▶ EXERCISE BRIEF: Reproduce the entries in full. Exclude all images from the copy.

▶ PROVIDED DATA:
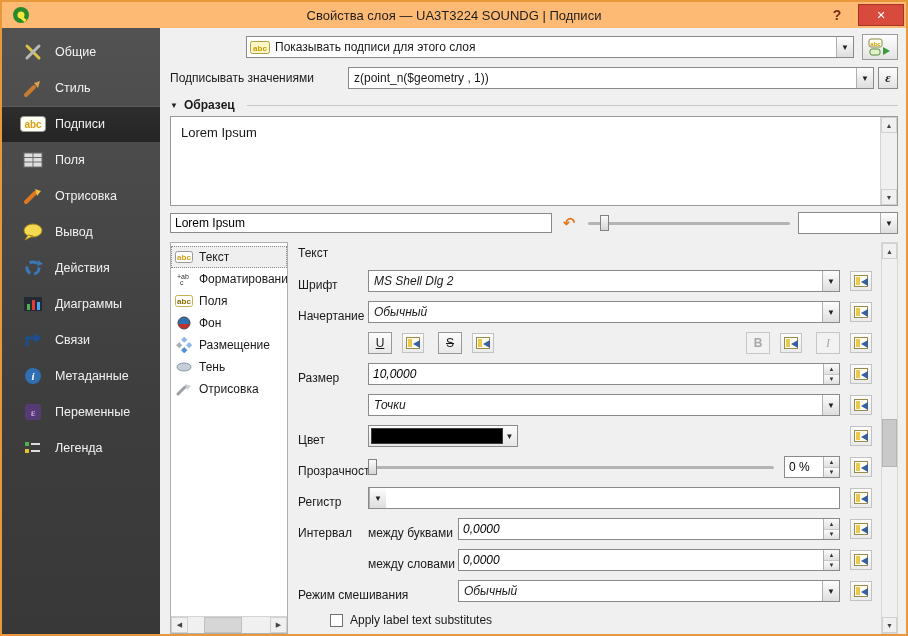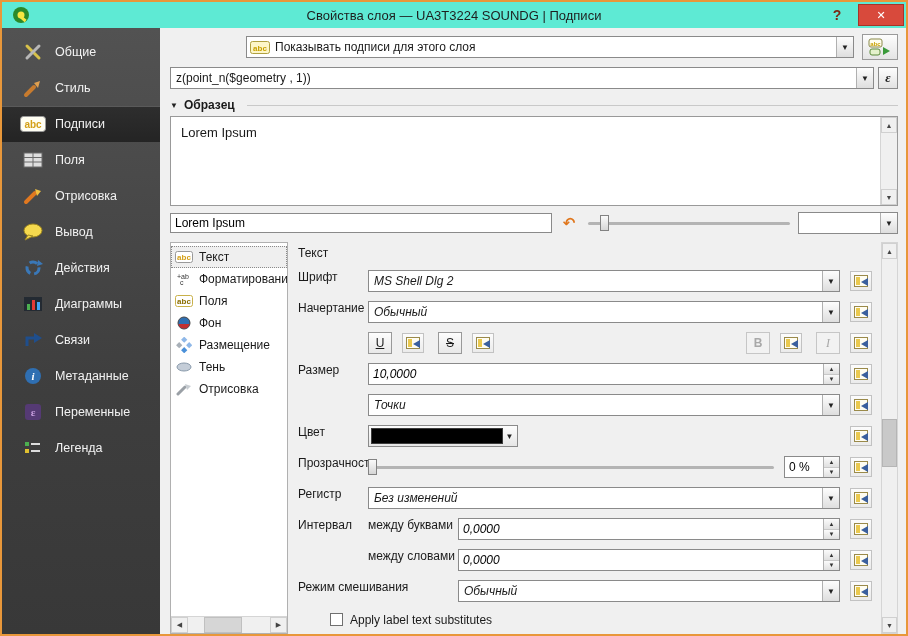--- a/index.html
+++ b/index.html
@@ -10,7 +10,7 @@
     display:flex; flex-direction:column; position:relative;
   }
   
-  .titlebar { height:26px; flex:0 0 auto; background:#5eead4; display:flex; align-items:center; padding:0 2px 0 6px; position:relative; }
+  .titlebar { height:26px; flex:0 0 auto; background:#fdba74; display:flex; align-items:center; padding:0 2px 0 6px; position:relative; }
   .tb-title { position:absolute; left:100px; right:100px; text-align:center; font-size:13px; color:#1e1e1e; white-space:nowrap; overflow:hidden; }
   .tb-right { margin-left:auto; display:flex; align-items:center; gap:8px; z-index:2; }
   .tb-help { width:26px; text-align:center; color:#7a2a14; font-weight:bold; font-size:14px; cursor:default; }

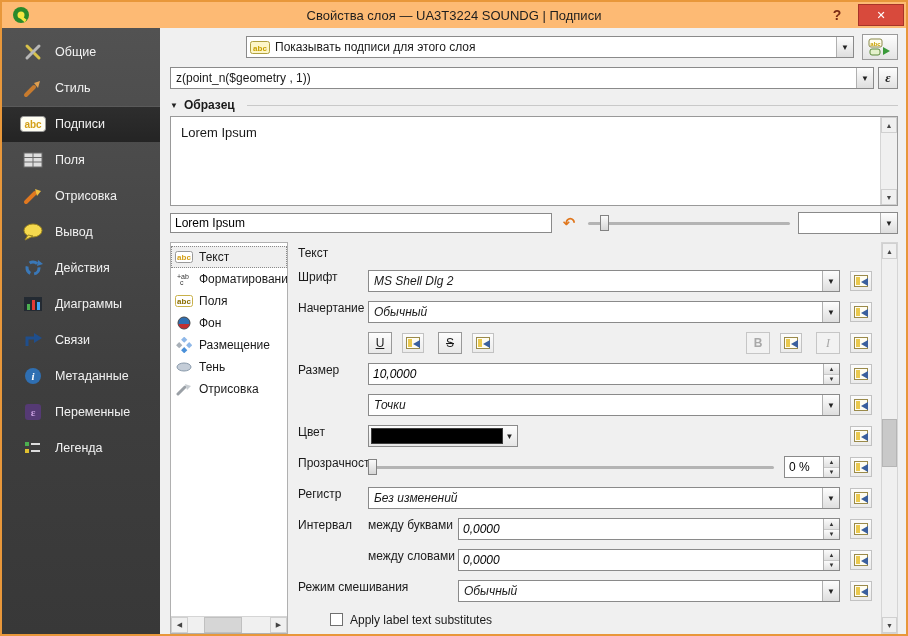--- a/index.html
+++ b/index.html
@@ -256,6 +256,7 @@
       </div>
 
       <div class="row2">
+        <span class="row2-label">Подписывать значениями</span>
         <div class="combo expr-combo">
           <span class="cb-text">z(point_n($geometry , 1))</span>
           <span class="cb-arrow">▼</span>

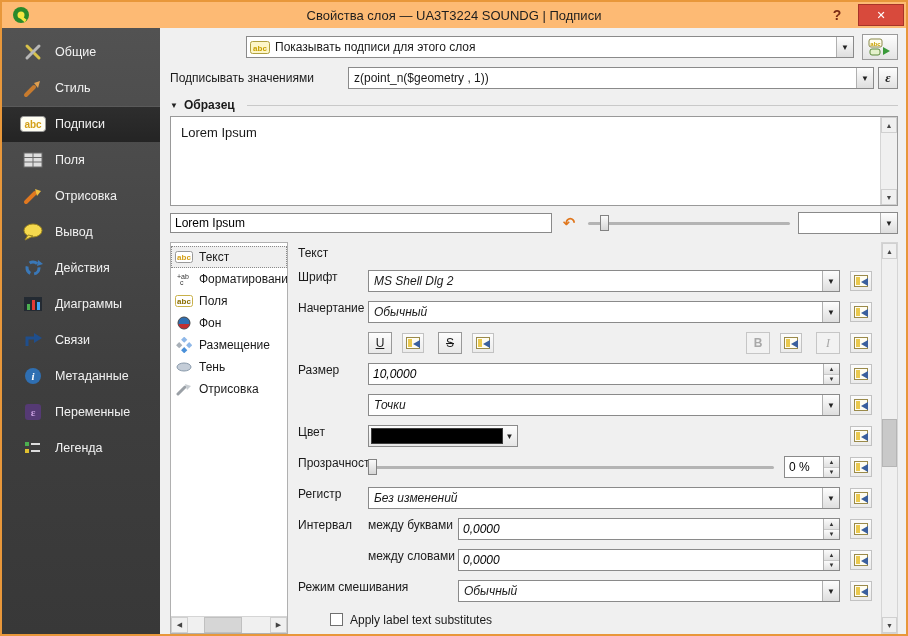--- a/index.html
+++ b/index.html
@@ -64,7 +64,7 @@
   .vs-track { flex:1; position:relative; }
   .vthumb { position:absolute; left:0; right:0; top:160px; height:48px; background:#c9c9c9; border:1px solid #b5b5b5; }
   .panel-title { margin:2px 0 10px 0; }
-  .prow { display:flex; align-items:flex-start; margin-bottom:9px; }
+  .prow { display:flex; align-items:flex-end; margin-bottom:9px; }
   .plabel { width:70px; flex:0 0 auto; white-space:nowrap; }
   .plabel.wide { width:160px; }
   .sublabel { width:90px; flex:0 0 auto; white-space:nowrap; }

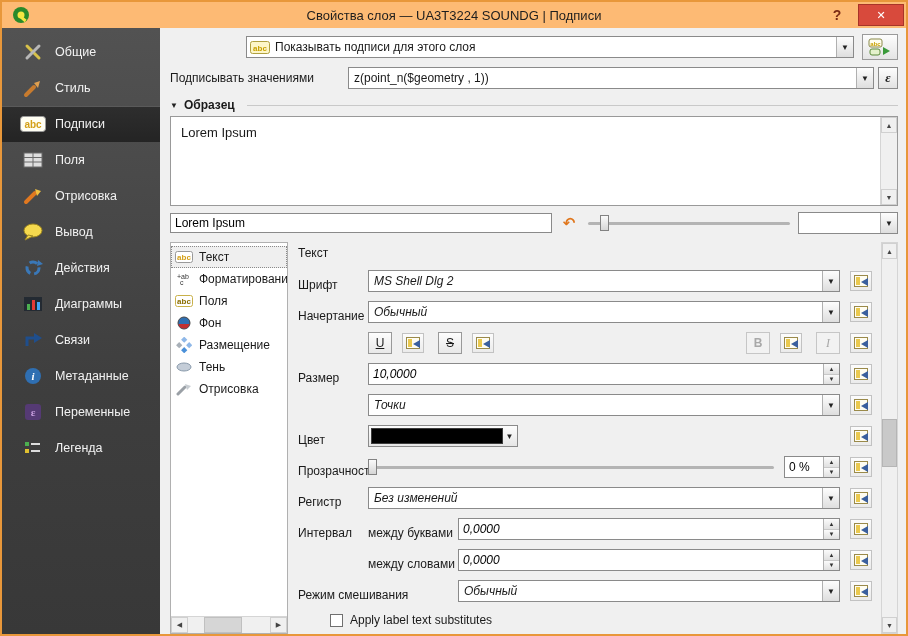--- a/index.html
+++ b/index.html
@@ -494,7 +494,6 @@
             <span class="plabel">Регистр</span>
             <div class="pctrl">
               <div class="combo grow">
-                <span class="cb-text">Без изменений</span>
                 <span class="cb-arrow">▼</span>
               </div>
               <span class="dd-btn">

▶ SOLUTION FOR THIS EXERCISE:
--- a/index.html
+++ b/index.html
@@ -10,7 +10,7 @@
     display:flex; flex-direction:column; position:relative;
   }
   
-  .titlebar { height:26px; flex:0 0 auto; background:#5eead4; display:flex; align-items:center; padding:0 2px 0 6px; position:relative; }
+  .titlebar { height:26px; flex:0 0 auto; background:#fdba74; display:flex; align-items:center; padding:0 2px 0 6px; position:relative; }
   .tb-title { position:absolute; left:100px; right:100px; text-align:center; font-size:13px; color:#1e1e1e; white-space:nowrap; overflow:hidden; }
   .tb-right { margin-left:auto; display:flex; align-items:center; gap:8px; z-index:2; }
   .tb-help { width:26px; text-align:center; color:#7a2a14; font-weight:bold; font-size:14px; cursor:default; }

--- a/index.html
+++ b/index.html
@@ -256,6 +256,7 @@
       </div>
 
       <div class="row2">
+        <span class="row2-label">Подписывать значениями</span>
         <div class="combo expr-combo">
           <span class="cb-text">z(point_n($geometry , 1))</span>
           <span class="cb-arrow">▼</span>

--- a/index.html
+++ b/index.html
@@ -64,7 +64,7 @@
   .vs-track { flex:1; position:relative; }
   .vthumb { position:absolute; left:0; right:0; top:160px; height:48px; background:#c9c9c9; border:1px solid #b5b5b5; }
   .panel-title { margin:2px 0 10px 0; }
-  .prow { display:flex; align-items:flex-start; margin-bottom:9px; }
+  .prow { display:flex; align-items:flex-end; margin-bottom:9px; }
   .plabel { width:70px; flex:0 0 auto; white-space:nowrap; }
   .plabel.wide { width:160px; }
   .sublabel { width:90px; flex:0 0 auto; white-space:nowrap; }

--- a/index.html
+++ b/index.html
@@ -494,7 +494,6 @@
             <span class="plabel">Регистр</span>
             <div class="pctrl">
               <div class="combo grow">
-                <span class="cb-text">Без изменений</span>
                 <span class="cb-arrow">▼</span>
               </div>
               <span class="dd-btn">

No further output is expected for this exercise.